During the night of 31 December 2022/1 January 2023, the Ukrainian Ground Forces launched a rocket strike on the building of Professional Technical School (PTU) No. 19 in Makiivka, Donetsk Oblast. Ukrainian officials claimed that the attack killed 400 Russian troops, while Russian officials initially confirmed that 63 troops were killed, but raised the death toll to 89 two days later. The attack was carried out using HIMARS rockets, and resulted in the destruction of the building and nearby military equipment.

Attack 
Mobilized men from Saratov Oblast were crowded together in the building of PTU No. 19 at 48 Kremlivska Street, with ammunition piles in the basement below them. Ukrainian forces made three attacks with M142 HIMARS at 23:57, 23:59 and 00:00 hours. Two out of six rockets were intercepted, according to the Russian military, while the remaining rockets hit the building and detonated the ammunition stored below.

Casualties 
Between 400 and 500 deaths and 300 injuries were reported by the Ukrainian army.
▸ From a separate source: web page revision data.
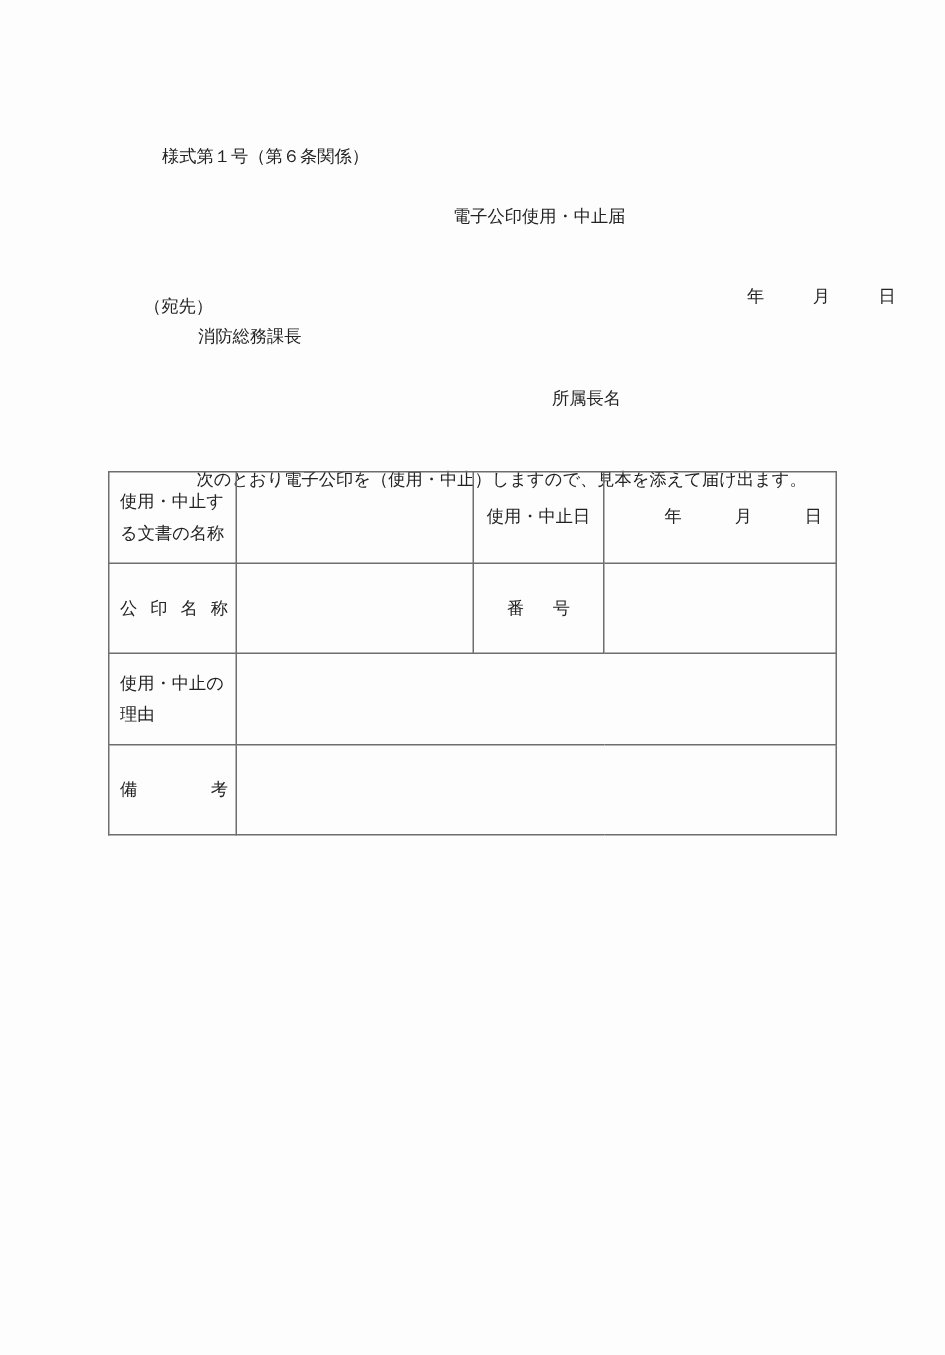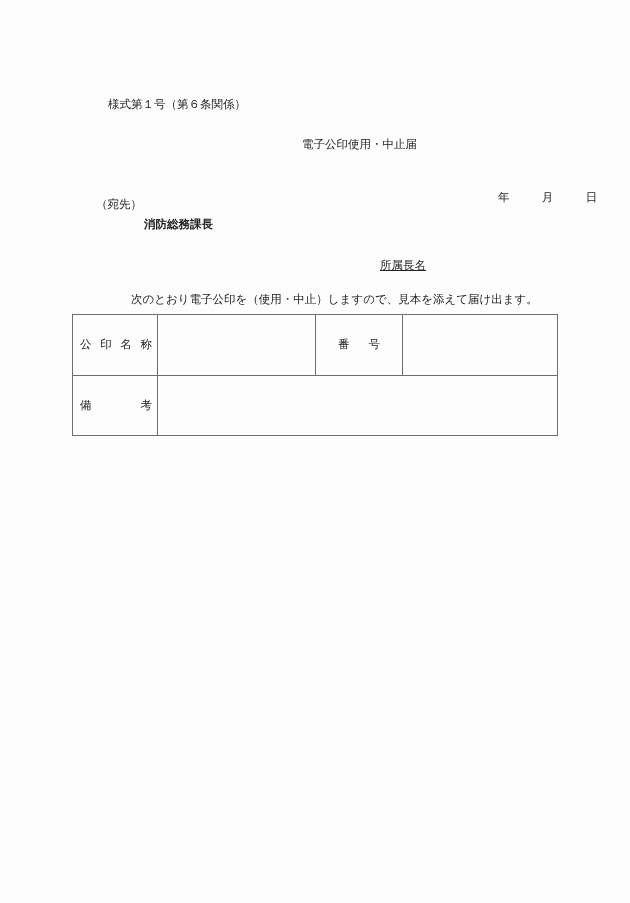--- a/index.html
+++ b/index.html
@@ -16,23 +16,23 @@
       color: #222;
     }
     .abs { position: absolute; white-space: nowrap; margin-left: 28px; }
     .t11 { font-size: 11.5px; line-height: 14px; }
 
     #form-number { left: 80px; top: 97px; }
     #doc-title { left: 274px; top: 137px; }
     #date-line { left: 470px; top: 190px; }
     #date-line span { display: inline-block; }
     #addressee-label { left: 68px; top: 197px; }
-    #addressee-name { left: 116px; top: 217px; font-weight: bold; }
-    #submitter { left: 352px; top: 258px; text-decoration: underline; }
-    #intro-text { left: 103px; top: 292px; }
+    #addressee-name { left: 104px; top: 217px; }
+    #submitter { left: 340px; top: 258px; }
+    #intro-text { left: 103px; top: 312px; }
 
     table.form {
       position: absolute;
       left: 72px;
       top: 314px;
       border-collapse: collapse;
       table-layout: fixed;
       width: 485px;
       font-size: 11.5px;
     }
@@ -70,40 +70,62 @@
 <div id="intro-text" class="abs t11">次のとおり電子公印を（使用・中止）しますので、見本を添えて届け出ます。</div>
 
 <table class="form">
   <colgroup>
     <col style="width:85px">
     <col style="width:158px">
     <col style="width:87px">
     <col style="width:155px">
   </colgroup>
   <tbody>
+      <tr>
+    <td class="lbl">
+      <div>使用・中止す</div>
+      <div>る文書の名称</div>
+    </td>
+    <td></td>
+    <td class="center">使用・中止日</td>
+    <td>
+      <div class="datecell">
+        <span>年</span>
+        <span>月</span>
+        <span>日</span>
+      </div>
+    </td>
+  </tr>
   <tr>
     <td class="lbl">
       <div class="spread">
         <span>公</span>
         <span>印</span>
         <span>名</span>
         <span>称</span>
       </div>
     </td>
     <td></td>
     <td>
       <div class="spread" style="padding:0 22px;">
         <span>番</span>
         <span>号</span>
       </div>
     </td>
     <td></td>
   </tr>
   <tr>
     <td class="lbl">
+      <div>使用・中止の</div>
+      <div>理由</div>
+    </td>
+    <td colspan="3"></td>
+  </tr>
+  <tr>
+    <td class="lbl">
       <div class="spread">
         <span>備</span>
         <span>考</span>
       </div>
     </td>
     <td colspan="3"></td>
   </tr>
 </tbody>
   </table>
 

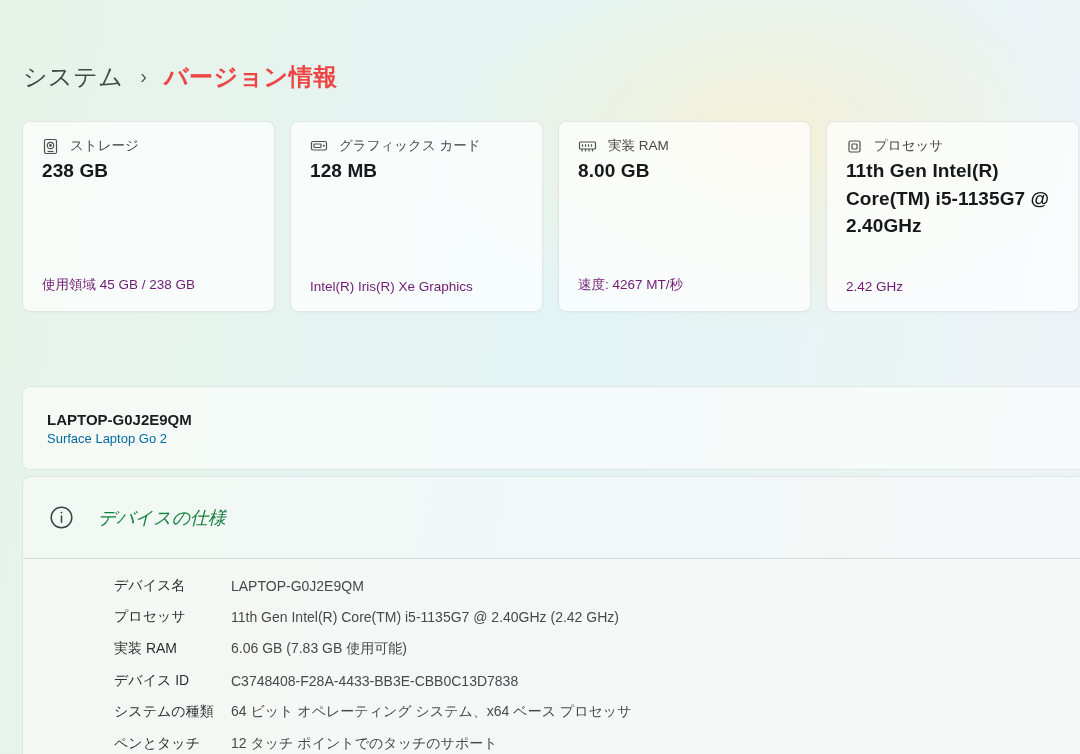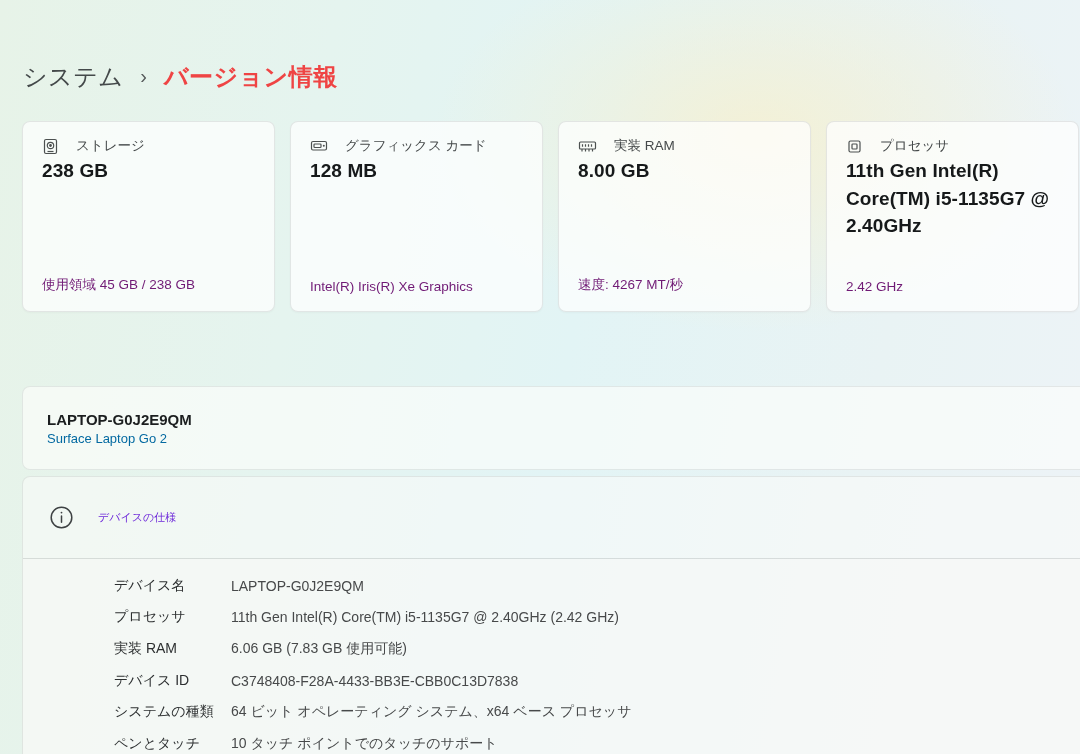--- a/index.html
+++ b/index.html
@@ -23,21 +23,21 @@
   .cards { display: flex; gap: 15px; margin: 28px 0 0 22px; width: 1080px; }
   .card {
     width: 253px; min-width: 253px; height: 191px;
     background: rgba(255,255,255,0.72);
     border: 1px solid rgba(120,130,125,0.18);
     border-radius: 8px;
     padding: 15px 19px 17px 19px;
     display: flex; flex-direction: column;
     box-shadow: 0 1px 2px rgba(0,0,0,0.03);
   }
-  .card-head { display: flex; align-items: center; gap: 17px; color: #45494a; font-size: 13.5px; }
+  .card-head { display: flex; align-items: center; gap: 11px; color: #45494a; font-size: 13.5px; }
   .card-head svg { flex: 0 0 auto; stroke: #4c5050; }
   .card-value { margin-top: 2px; font-size: 19px; font-weight: 700; color: #16191a; line-height: 1.45; letter-spacing: 0.1px; }
   .card-foot { margin-top: auto; font-size: 13.5px; color: #701a75; }
 
   
   .device-banner {
     margin: 74px 0 0 22px; width: calc(100% - 22px); height: 84px;
     background: rgba(253,253,251,0.62);
     border: 1px solid rgba(120,130,125,0.16); border-right: none;
     border-radius: 8px 0 0 8px;
@@ -51,21 +51,21 @@
     margin: 6px 0 0 22px; width: calc(100% - 22px); height: 324px;
     background: rgba(252,252,250,0.55);
     border: 1px solid rgba(120,130,125,0.16); border-right: none; border-bottom: none;
     border-radius: 8px 0 0 0;
     display: flex; flex-direction: column;
   }
   .spec-header {
     height: 82px; display: flex; align-items: center; padding-left: 26px; cursor: pointer;
     border-bottom: 1px solid rgba(90,95,92,0.18);
   }
-  .spec-title { margin-left: 24px; font-size: 11px; color: #6d28d9; }
+  .spec-title { margin-left: 24px; font-size: 18px; color: #15803d; font-style: italic; }
   .spec-body { padding: 11px 0 0 91px; background: rgba(248,248,245,0.35); flex: 1; }
   .spec-row { display: flex; align-items: center; height: 31.6px; font-size: 14px; }
   .spec-label { width: 117px; min-width: 117px; color: #2c2f30; }
   .spec-value { color: #47494a; white-space: nowrap; }
 </style>
 </head>
 <body>
 
 <div class="breadcrumb">
   <span class="crumb-parent">システム</span>
@@ -159,16 +159,16 @@
     <div class="spec-row">
       <span class="spec-label">デバイス ID</span>
       <span class="spec-value">C3748408-F28A-4433-BB3E-CBB0C13D7838</span>
     </div>
     <div class="spec-row">
       <span class="spec-label">システムの種類</span>
       <span class="spec-value">64 ビット オペレーティング システム、x64 ベース プロセッサ</span>
     </div>
     <div class="spec-row">
       <span class="spec-label">ペンとタッチ</span>
-      <span class="spec-value">10 タッチ ポイントでのタッチのサポート</span>
+      <span class="spec-value">12 タッチ ポイントでのタッチのサポート</span>
     </div>
   </div>
 </div>
 
 </body></html>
However, the General Staff of the Ukrainian Armed Forces did not present the numbers in its daily update of Russian losses. Pro-Russian Telegram channels reported the deaths of hundreds of mobilized troops. An unnamed source close to the leadership of Donetsk Oblast installed by Russia only confirmed to Reuters "dozens" of dead, calling reports of a death toll above100 exaggerated. On 2 January, Russia initially acknowledged 63 soldiers had died in the attack, updating the figure two days later to 89 dead. Mobilized soldiers from Samara Oblast, part of the 1444th Motor Rifle Regiment, were among those killed in Makiivka. The regiment's deputy commander, Lieutenant Colonel Bachurin, was reported to be among the dead. On 3 February 2023, BBC News Russian reported they had documented the deaths of 101 soldiers in the attack, while 18 remained missing. By 17 March 2023, they updated the confirmed number of dead to 139.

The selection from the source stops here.